After landing in St. Paul, Conger checked into the hotel that was hosting the NAJA convention and met her roommate. Then she met all of the other Project Phoenix students, 10 college students and six other high school students. They reviewed the programs and their duties for the week.

“We had a meeting in the ‘news room,’ which was just in the hotel conference room. It was like a staff meeting, like what you guys [Au-Authm Action News] do,” said Conger. “We talked about what [stories] we wanted to cover in the newspaper we would be working on. I wanted to [write my story on] the Dream Act, which was a law that was supposed to be passed in Minnesota to help illegal immigrants who lived in the state for a certain amount of time go to college. Unfortunately, the contact information I had didn’t go through, so I didn’t get to do that story. I ended up doing a story on former NAJA Project Phoenix and college-level Rising Voices students who are now teaching the two programs.”

Conger also had the opportunity to work on the video-production side of the media. She recorded some audio for a tribute video on the late Minnie Two Shoes, a longtime NAJA board member who passed away earlier this year.
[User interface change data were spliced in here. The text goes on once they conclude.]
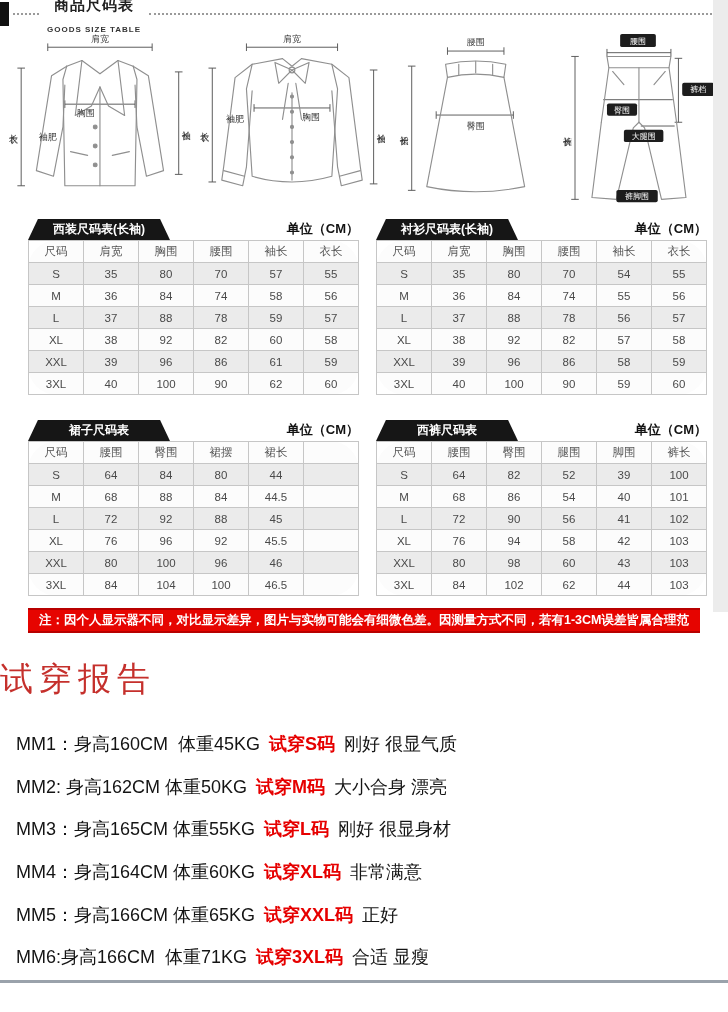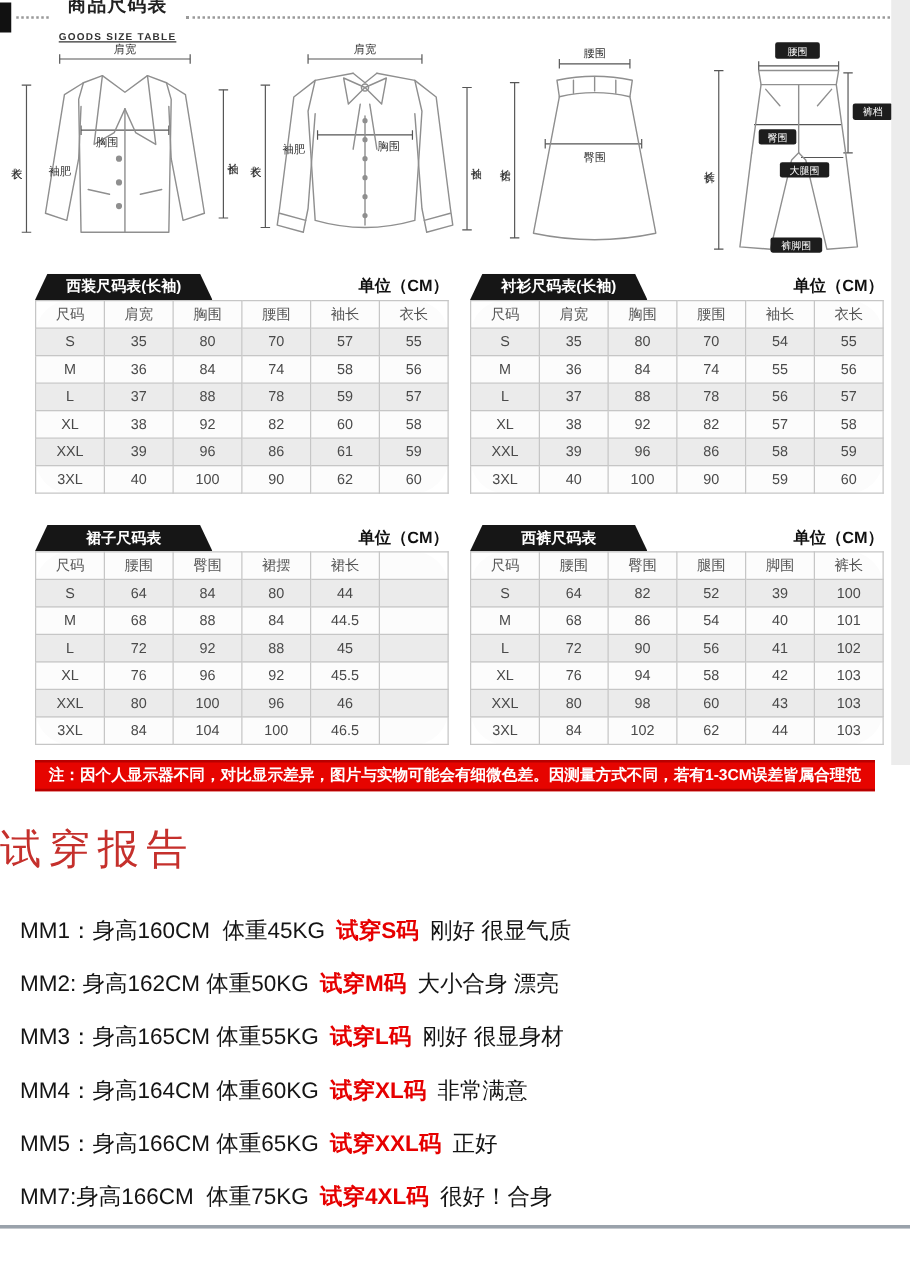--- a/index.html
+++ b/index.html
@@ -12,21 +12,21 @@
   .right-strip { position:absolute; top:0; right:0; width:15px; height:612px; background:#ececec; }
 
   
   .hdr { display:flex; align-items:center; height:28px; padding-right:4px; }
   .corner-mark { width:9px; height:24px; background:#111; margin-right:4px; flex:0 0 auto; }
   .dash { border-top:2px dotted #9a9a9a; height:0; }
   .dash.l { width:26px; }
   .dash.r { flex:1; }
   .title-block { text-align:center; padding:0 8px; line-height:1; margin-top:2px; }
   .title-cn { font-size:15px; font-weight:bold; color:#222; letter-spacing:1px; }
-  .title-en { font-size:8px; font-weight:bold; color:#333; letter-spacing:1px; margin-top:14px;text-decoration:underline; }
+  .title-en { font-size:8px; font-weight:bold; color:#333; letter-spacing:1px; margin-top:14px; }
 
   
   .diagrams { display:flex; justify-content:space-between; align-items:flex-start; padding:4px 10px 0 6px; height:182px; }
   .diagrams svg { display:block; }
   .garment { stroke:#8f8f8f; stroke-width:1.2; fill:none; stroke-linejoin:round; stroke-linecap:round; }
   .measure { stroke:#555; stroke-width:1; fill:none; }
   .dlabel { font-size:9.5px; fill:#333; }
   .dlabel.v { writing-mode:vertical-rl; }
   .badge { fill:#1d1d1d; }
   .badge-txt { font-size:8.5px; fill:#fff; }
@@ -495,15 +495,15 @@
 
   <div class="notice">注：因个人显示器不同，对比显示差异，图片与实物可能会有细微色差。因测量方式不同，若有1-3CM误差皆属合理范围。</div>
 
   <h2 class="report-title">试穿报告</h2>
   <div class="report" id="report-list">
       <div class="line"><span>MM1：身高160CM  体重45KG</span><span class="size">试穿S码</span><span>刚好 很显气质</span></div>
       <div class="line"><span>MM2: 身高162CM 体重50KG</span><span class="size">试穿M码</span><span>大小合身 漂亮</span></div>
       <div class="line"><span>MM3：身高165CM 体重55KG</span><span class="size">试穿L码</span><span>刚好 很显身材</span></div>
       <div class="line"><span>MM4：身高164CM 体重60KG</span><span class="size">试穿XL码</span><span>非常满意</span></div>
       <div class="line"><span>MM5：身高166CM 体重65KG</span><span class="size">试穿XXL码</span><span>正好</span></div>
-      <div class="line"><span>MM7:身高166CM  体重75KG</span><span class="size">试穿4XL码</span><span>很好！合身</span></div>
+      <div class="line"><span>MM6:身高166CM  体重71KG</span><span class="size">试穿3XL码</span><span>合适 显瘦</span></div>
     </div>
 </div>
 
 </body></html>

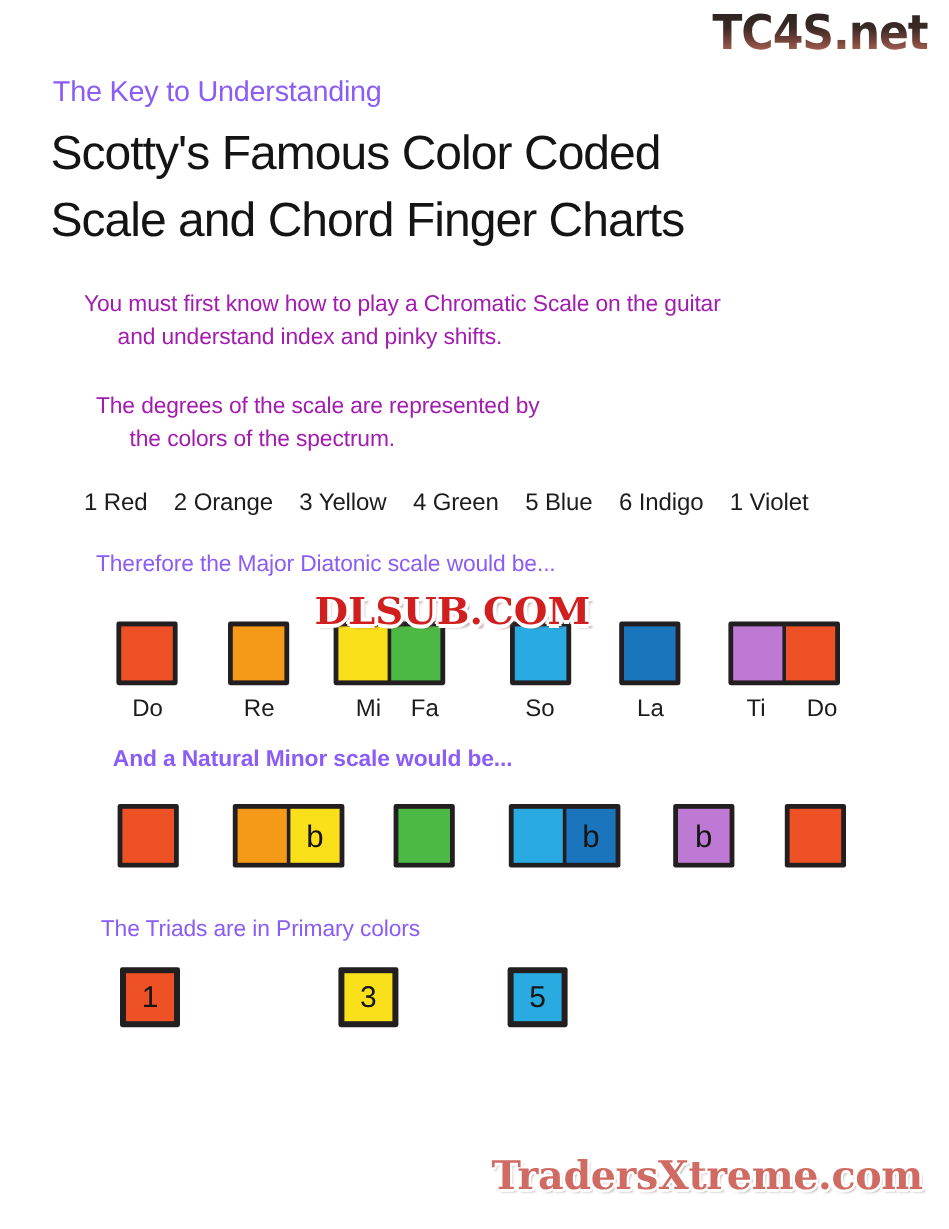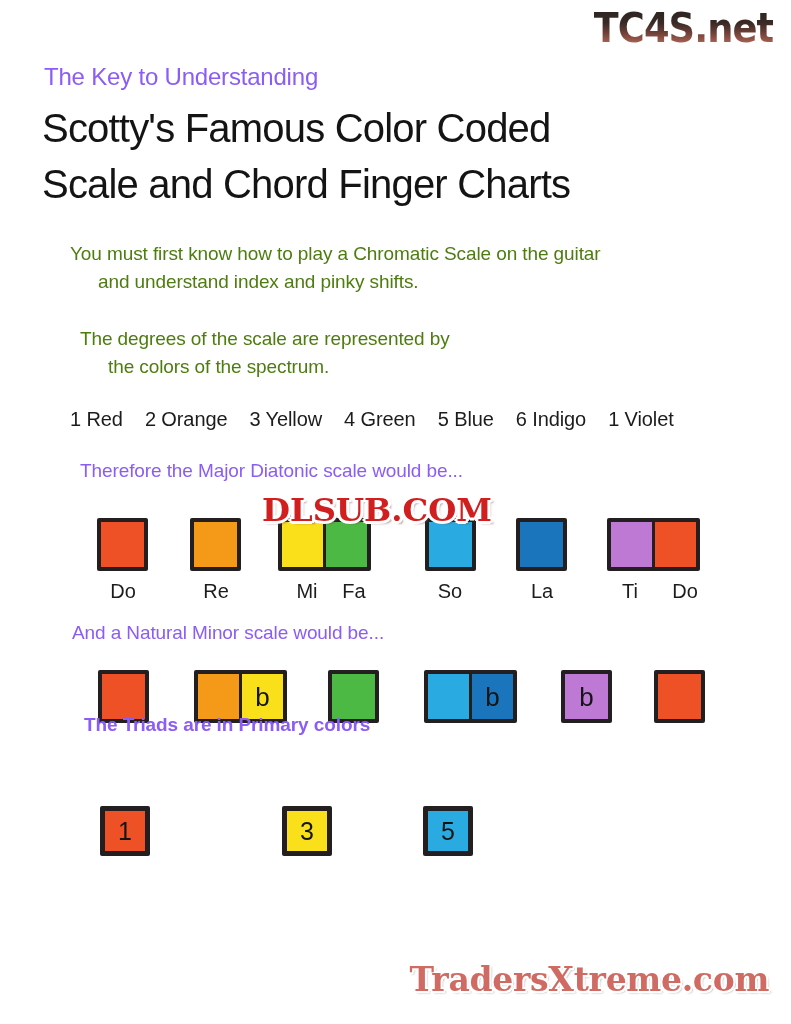--- a/index.html
+++ b/index.html
@@ -56,21 +56,21 @@
     font-weight: normal;
     letter-spacing: -0.8px;
     color: #141414;
   }
 
   
   .para {
     position: absolute;
     font-size: 19px;
     line-height: 28px;
-    color: #4d7c0f;
+    color: #a21caf;
     letter-spacing: -0.1px;
   }
   .para .ind { display: block; padding-left: 28px; }
 
   #para-1 { left: 70px; top: 240px; }
   #para-2 { left: 80px; top: 325px; }
 
   
   .legend {
     position: absolute;
@@ -85,22 +85,22 @@
   .legend .entry:last-child { margin-right: 0; }
 
   
   .caption {
     position: absolute;
     font-size: 19px;
     letter-spacing: -0.1px;
     color: #8b5cf6;
   }
   #cap-major { left: 80px; top: 460px; }
-  #cap-minor { left: 72px; top: 622px; }
-  #cap-triad { left: 84px; top: 714px; font-weight: bold; }
+  #cap-minor { left: 94px; top: 622px; font-weight: bold; }
+  #cap-triad { left: 84px; top: 764px; }
 
   
   .sq-row { position: absolute; }
   .group {
     position: absolute;
     background: #231f20;
     border-radius: 2px;
     display: flex;
     padding: 4px;
     box-sizing: border-box;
Conger said some of the highlights of the trip for her included the NAJA banquet, which is held for all convention participants. Conger and other Project Phoenix students toured the offices of the Minneapolis-St. Paul Star Tribune, and the biggest highlight of all for Conger was taking a trip to the Mall of America.

“It was good, I liked it; I really didn’t know what to expect,” said Conger about the overall experience. “It was great. I had a lot of fun with all the people out there. I plan on applying again next year. It’s a good program for those who are really interested in journalism.”